- _Problem requirements_
Starting with the line that has "- This generic" in the records below and stopping after the line that has "- Instalar: $", output every line exactly and nothing else; skip pictures.

- _Raw data_
++++++++++
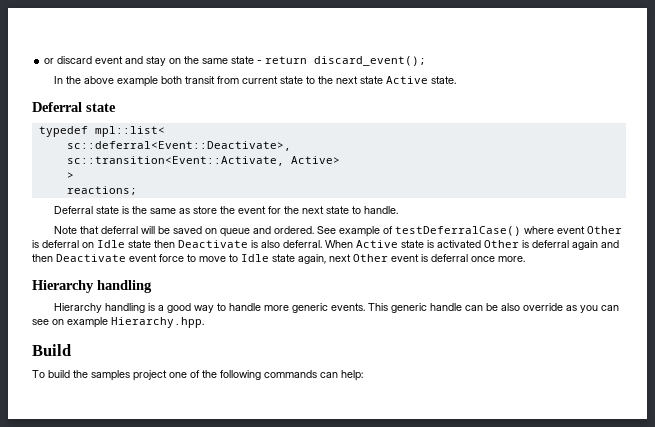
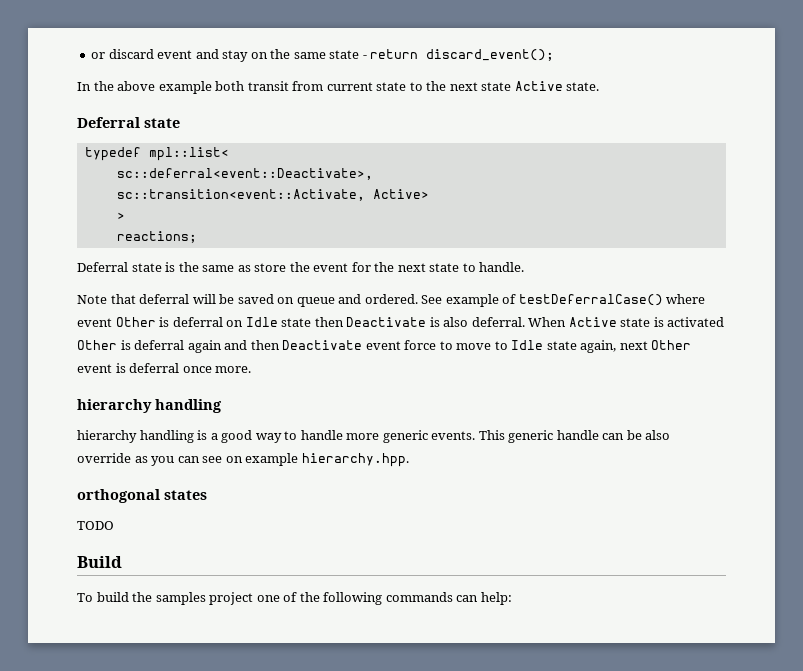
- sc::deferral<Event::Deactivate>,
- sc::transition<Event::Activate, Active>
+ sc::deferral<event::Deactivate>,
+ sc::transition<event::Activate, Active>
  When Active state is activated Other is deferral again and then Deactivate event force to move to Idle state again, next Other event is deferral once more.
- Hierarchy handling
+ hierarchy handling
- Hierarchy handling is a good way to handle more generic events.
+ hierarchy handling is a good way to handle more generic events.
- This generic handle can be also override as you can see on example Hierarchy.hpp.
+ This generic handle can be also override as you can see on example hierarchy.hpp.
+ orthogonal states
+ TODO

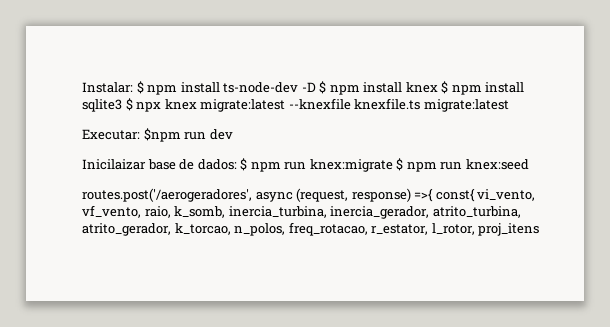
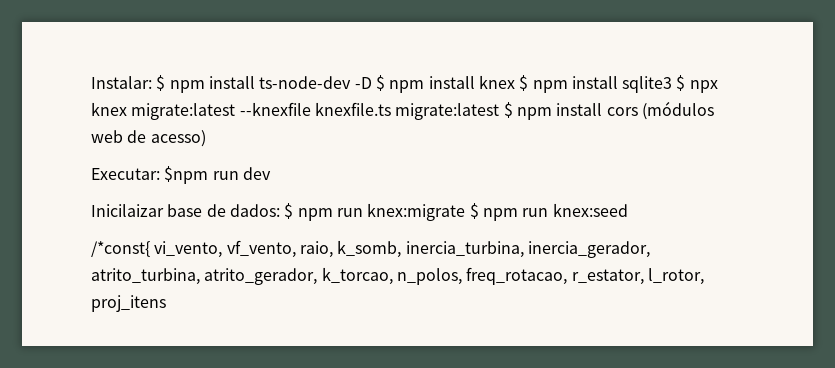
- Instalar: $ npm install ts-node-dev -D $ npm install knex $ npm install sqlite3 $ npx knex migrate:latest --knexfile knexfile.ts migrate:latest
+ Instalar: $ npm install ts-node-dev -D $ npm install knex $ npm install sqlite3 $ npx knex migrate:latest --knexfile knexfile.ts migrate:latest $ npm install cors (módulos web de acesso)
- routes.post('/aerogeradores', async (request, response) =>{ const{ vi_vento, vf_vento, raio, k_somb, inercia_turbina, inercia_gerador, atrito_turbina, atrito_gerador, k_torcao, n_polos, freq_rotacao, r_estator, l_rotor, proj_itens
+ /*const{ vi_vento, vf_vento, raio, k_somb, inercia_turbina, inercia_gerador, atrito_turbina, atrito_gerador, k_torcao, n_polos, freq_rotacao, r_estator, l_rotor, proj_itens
++++++++++
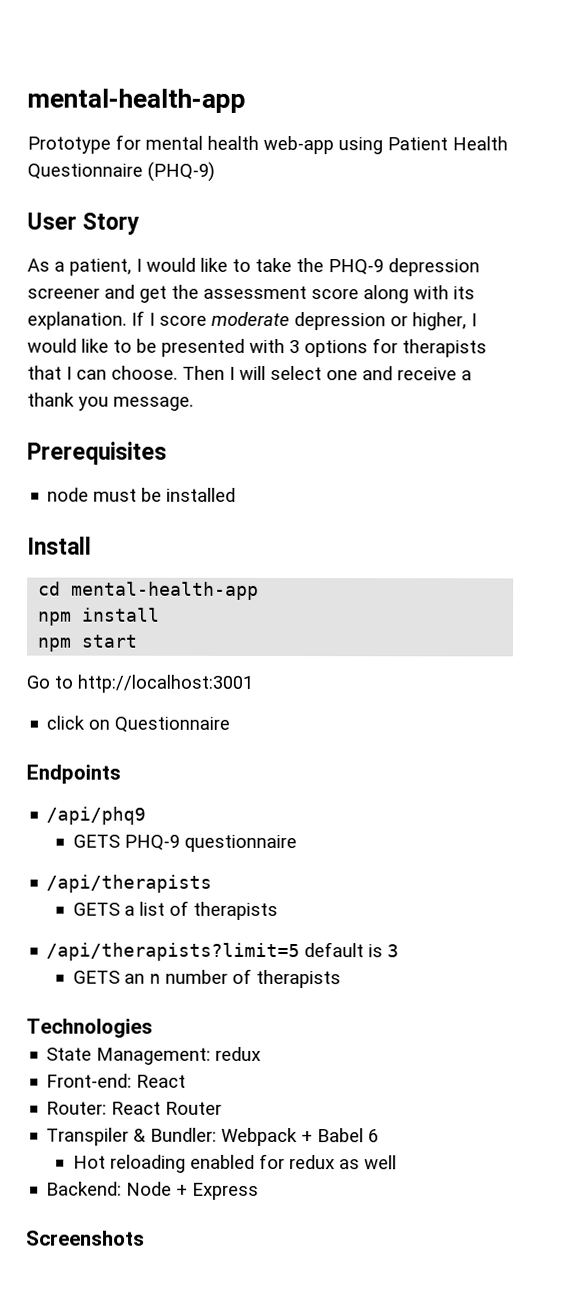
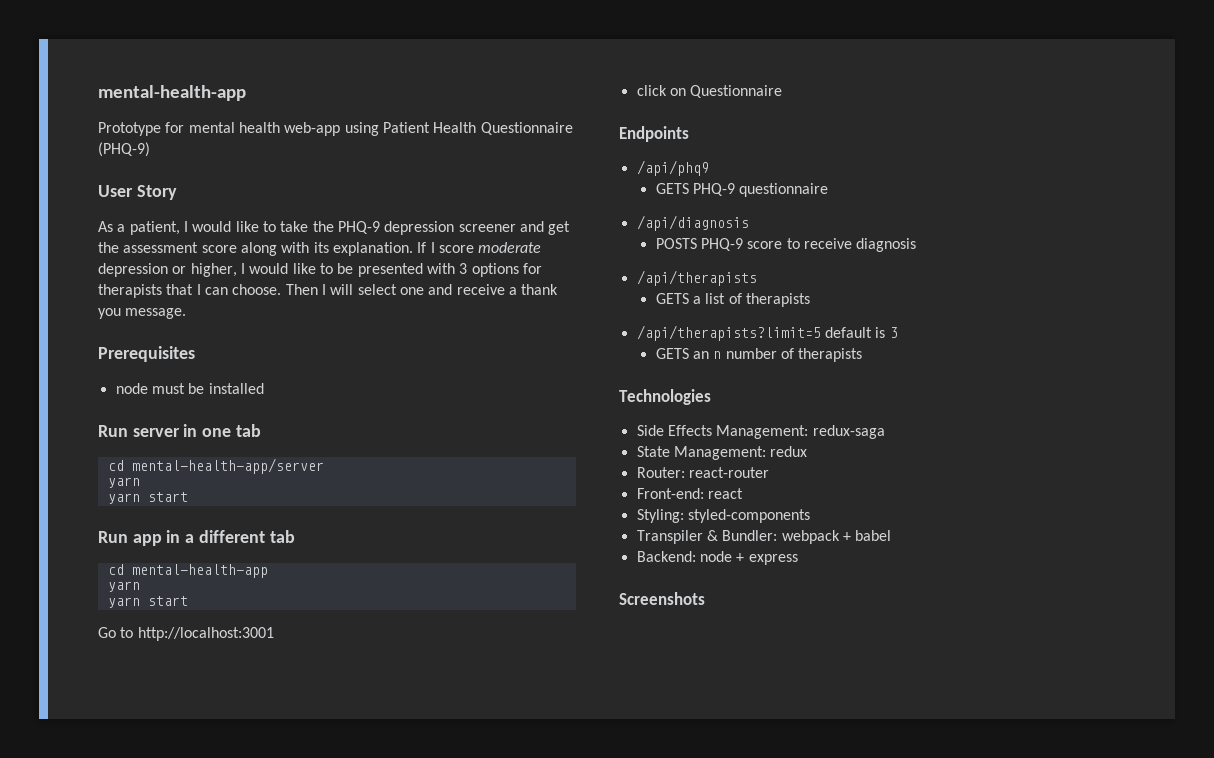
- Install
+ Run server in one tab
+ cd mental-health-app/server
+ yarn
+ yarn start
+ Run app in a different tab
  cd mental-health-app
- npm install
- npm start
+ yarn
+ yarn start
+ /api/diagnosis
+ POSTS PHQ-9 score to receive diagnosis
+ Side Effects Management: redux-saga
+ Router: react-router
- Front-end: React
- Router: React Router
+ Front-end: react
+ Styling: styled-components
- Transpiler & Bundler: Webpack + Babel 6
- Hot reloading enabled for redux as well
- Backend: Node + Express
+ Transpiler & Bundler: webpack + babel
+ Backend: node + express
++++++++++
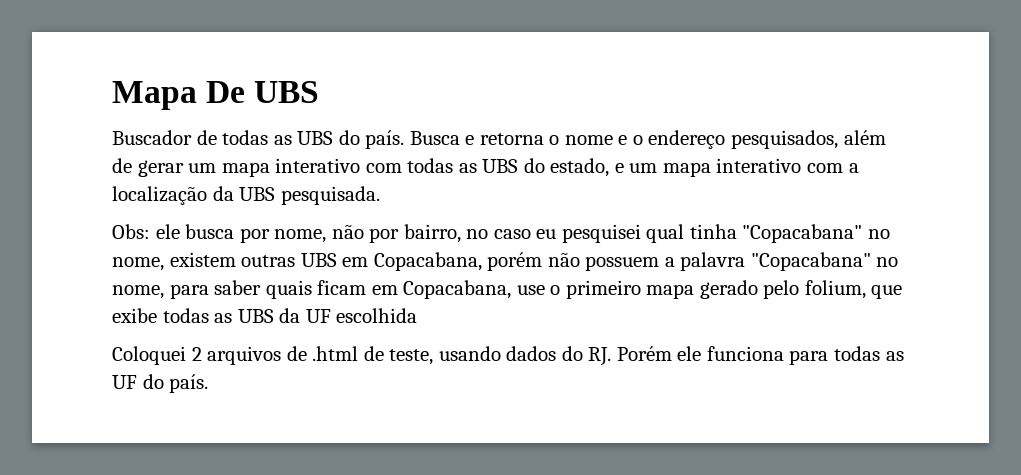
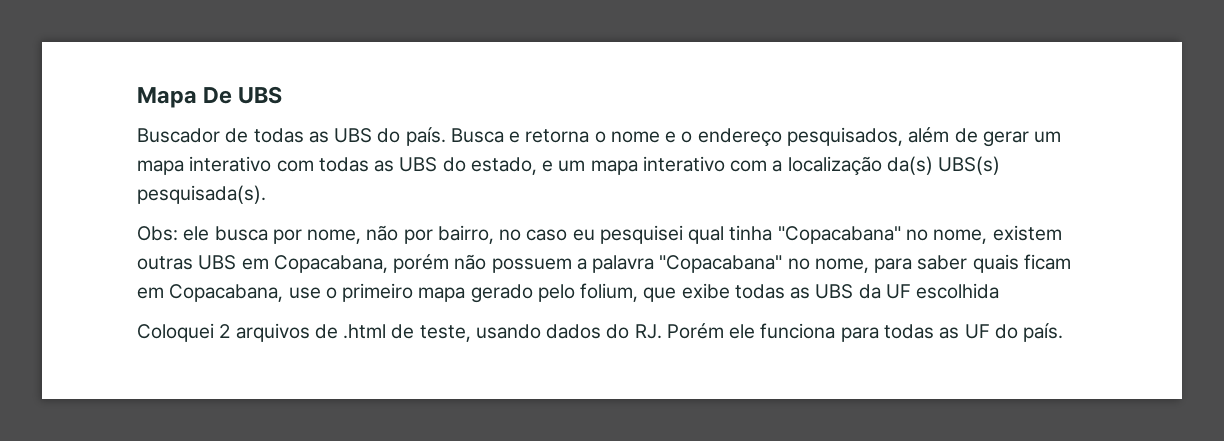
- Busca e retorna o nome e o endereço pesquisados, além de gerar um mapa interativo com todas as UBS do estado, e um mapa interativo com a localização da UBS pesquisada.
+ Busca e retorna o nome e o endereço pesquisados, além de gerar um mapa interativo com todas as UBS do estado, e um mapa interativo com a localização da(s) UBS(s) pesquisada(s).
++++++++++
- _Your solution_
- This generic handle can be also override as you can see on example Hierarchy.hpp.
+ This generic handle can be also override as you can see on example hierarchy.hpp.
+ orthogonal states
+ TODO

- Instalar: $ npm install ts-node-dev -D $ npm install knex $ npm install sqlite3 $ npx knex migrate:latest --knexfile knexfile.ts migrate:latest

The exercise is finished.